Benchmark Results¶

Generated: 2026-04-17T14:54:21+00:00 Seed: 20260417 Corpus size per row: 500 positive + 500 negative conversations

Detector / variant	Precision	Recall	F1	TP	TN	FN
death_loop / exact paraphrase	1.000	1.000	1.000	500	500	0
death_loop / low paraphrase	1.000	1.000	1.000	500	500	0
death_loop / high paraphrase	0.000	0.000	0.000	0	500	500
silent_churn	1.000	1.000	1.000	500	500	0
escalation_burial	1.000	1.000	1.000	500	500	0

Notes¶

death_loop / exact: bot repeats identical responses. Expected to be trivially detected.
death_loop / low paraphrase: bot repeats with small conversational prefixes (e.g. 'Again, ...').
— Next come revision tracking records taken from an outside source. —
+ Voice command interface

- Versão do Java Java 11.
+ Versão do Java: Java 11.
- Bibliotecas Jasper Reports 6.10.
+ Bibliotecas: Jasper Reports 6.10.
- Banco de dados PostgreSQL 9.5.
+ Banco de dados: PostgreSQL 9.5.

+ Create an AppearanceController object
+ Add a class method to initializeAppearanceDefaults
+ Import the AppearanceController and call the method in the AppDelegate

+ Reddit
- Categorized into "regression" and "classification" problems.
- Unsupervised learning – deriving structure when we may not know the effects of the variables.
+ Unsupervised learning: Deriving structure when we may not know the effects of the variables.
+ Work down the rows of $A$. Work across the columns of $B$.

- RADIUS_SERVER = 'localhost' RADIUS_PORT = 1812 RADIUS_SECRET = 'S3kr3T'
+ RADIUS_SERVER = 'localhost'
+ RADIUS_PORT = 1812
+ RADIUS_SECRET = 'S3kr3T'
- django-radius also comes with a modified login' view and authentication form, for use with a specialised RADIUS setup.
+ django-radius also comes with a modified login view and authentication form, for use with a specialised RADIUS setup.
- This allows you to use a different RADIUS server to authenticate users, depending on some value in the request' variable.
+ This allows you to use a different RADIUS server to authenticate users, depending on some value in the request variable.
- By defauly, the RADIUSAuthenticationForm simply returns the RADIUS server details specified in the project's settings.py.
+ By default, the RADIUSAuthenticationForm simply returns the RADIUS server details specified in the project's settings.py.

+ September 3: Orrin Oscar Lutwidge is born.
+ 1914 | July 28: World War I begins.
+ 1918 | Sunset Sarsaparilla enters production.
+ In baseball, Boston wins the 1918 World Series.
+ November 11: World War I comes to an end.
Lexical similarity preserved; should be reliably detected.
death_loop / high paraphrase: bot rotates through lexically-distinct paraphrases. Known ceiling for lexical default — a semantic similarity backend (sentence-transformers) would raise recall here.
silent_churn: conversations with multi-turn engagement and no confirmation keyword from the user. Negative set is healthy conversations which always contain a 'thanks' or similar resolution phrase.
escalation_burial: conversations containing explicit human-agent requests followed by bot deflection. Negative set is healthy conversations without any escalation language.